Set down a true copy of the data, with all pictures left out.

(Beginning of Provided information)

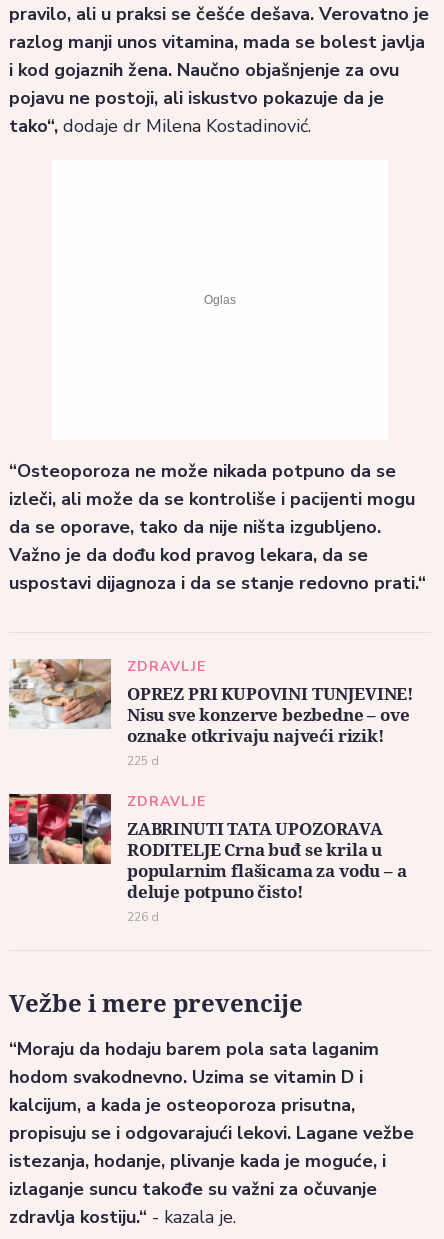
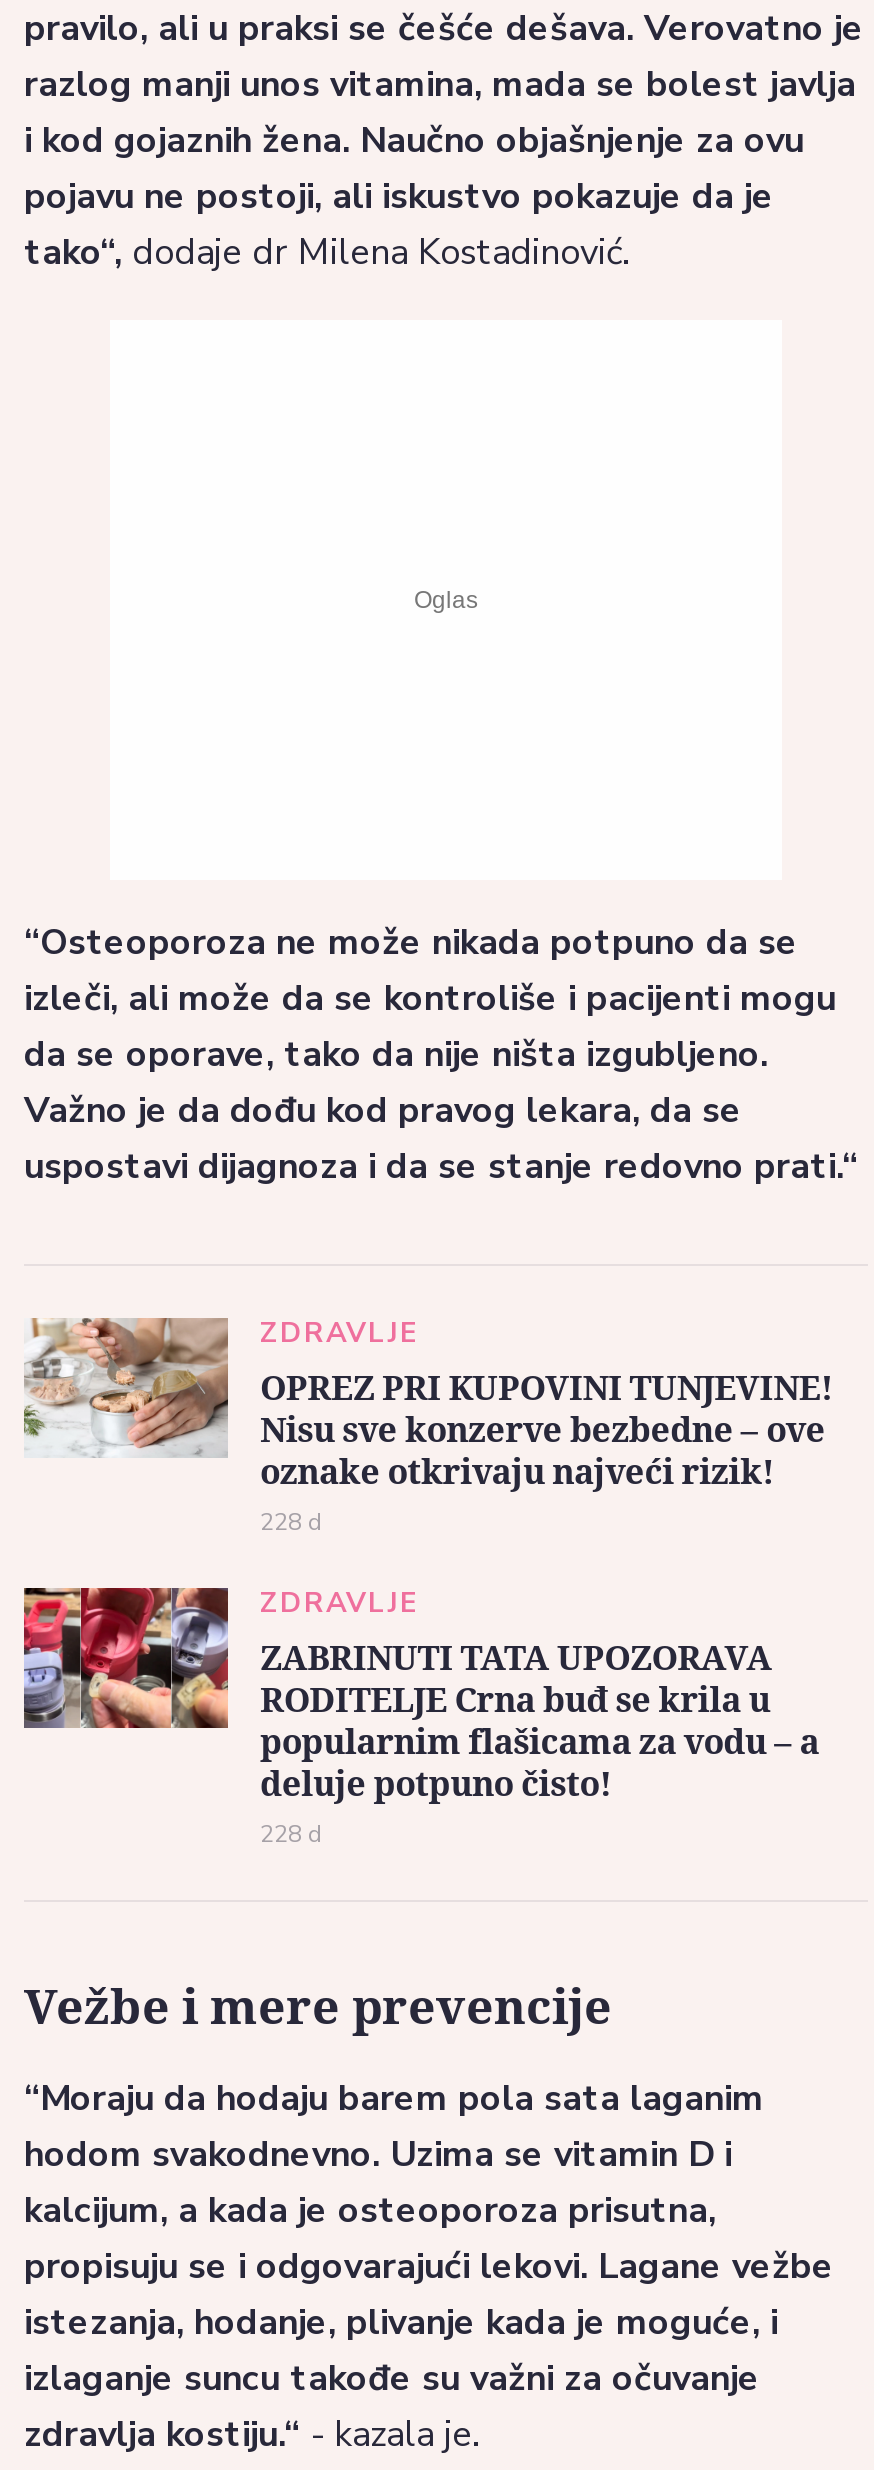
- 225 d
+ 228 d

- 226 d
+ 228 d
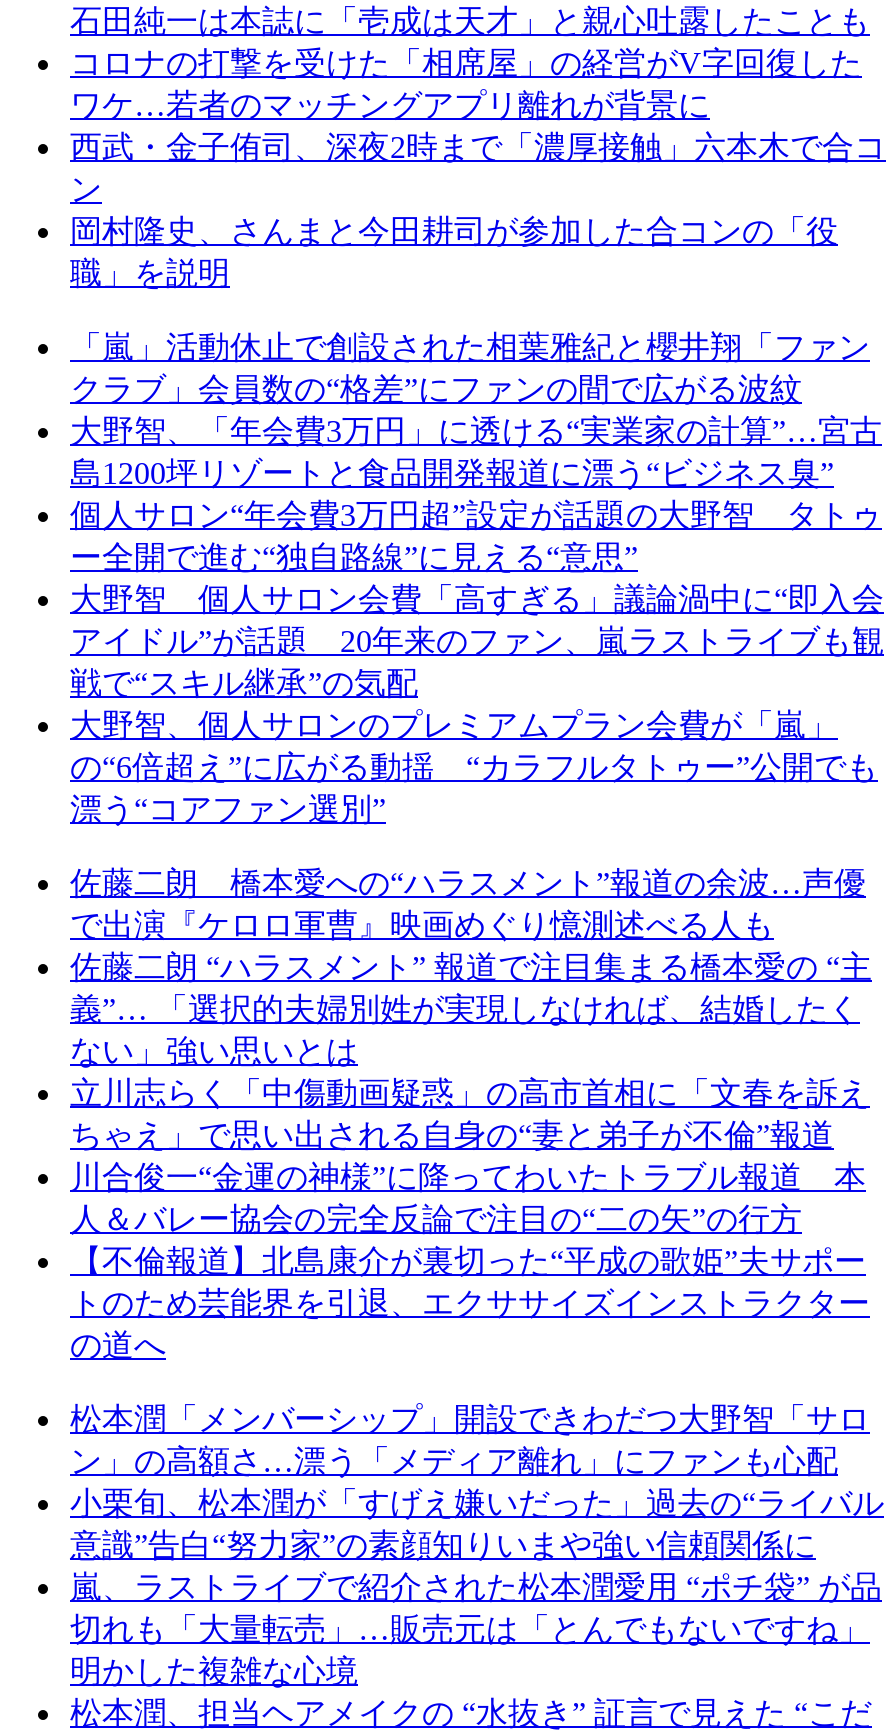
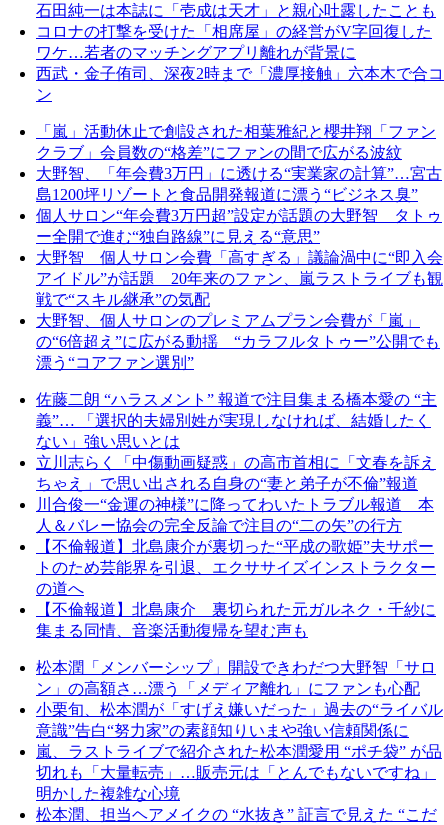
- 岡村隆史、さんまと今田耕司が参加した合コンの「役
- 職」を説明

- 佐藤二朗 橋本愛への“ハラスメント”報道の余波…声優
- で出演『ケロロ軍曹』映画めぐり憶測述べる人も

moved up: 義”… 「選択的夫婦別姓が実現しなければ、結婚したく | 立川志らく「中傷動画疑惑」の高市首相に「文春を訴え | 川合俊一“金運の神様”に降ってわいたトラブル報道 本 | 人＆バレー協会の完全反論で注目の“二の矢”の行方 | 【不倫報道】北島康介が裏切った“平成の歌姫”夫サポー | トのため芸能界を引退、エクササイズインストラクター | の道へ

+ 【不倫報道】北島康介 裏切られた元ガルネク・千紗に
+ 集まる同情、音楽活動復帰を望む声も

(End of Provided information)

Result for this exercise:
- 225 d
+ 228 d

- 226 d
+ 228 d
- 岡村隆史、さんまと今田耕司が参加した合コンの「役
- 職」を説明

- 佐藤二朗 橋本愛への“ハラスメント”報道の余波…声優
- で出演『ケロロ軍曹』映画めぐり憶測述べる人も

moved up: 義”… 「選択的夫婦別姓が実現しなければ、結婚したく | 立川志らく「中傷動画疑惑」の高市首相に「文春を訴え | 川合俊一“金運の神様”に降ってわいたトラブル報道 本 | 人＆バレー協会の完全反論で注目の“二の矢”の行方 | 【不倫報道】北島康介が裏切った“平成の歌姫”夫サポー | トのため芸能界を引退、エクササイズインストラクター | の道へ

+ 【不倫報道】北島康介 裏切られた元ガルネク・千紗に
+ 集まる同情、音楽活動復帰を望む声も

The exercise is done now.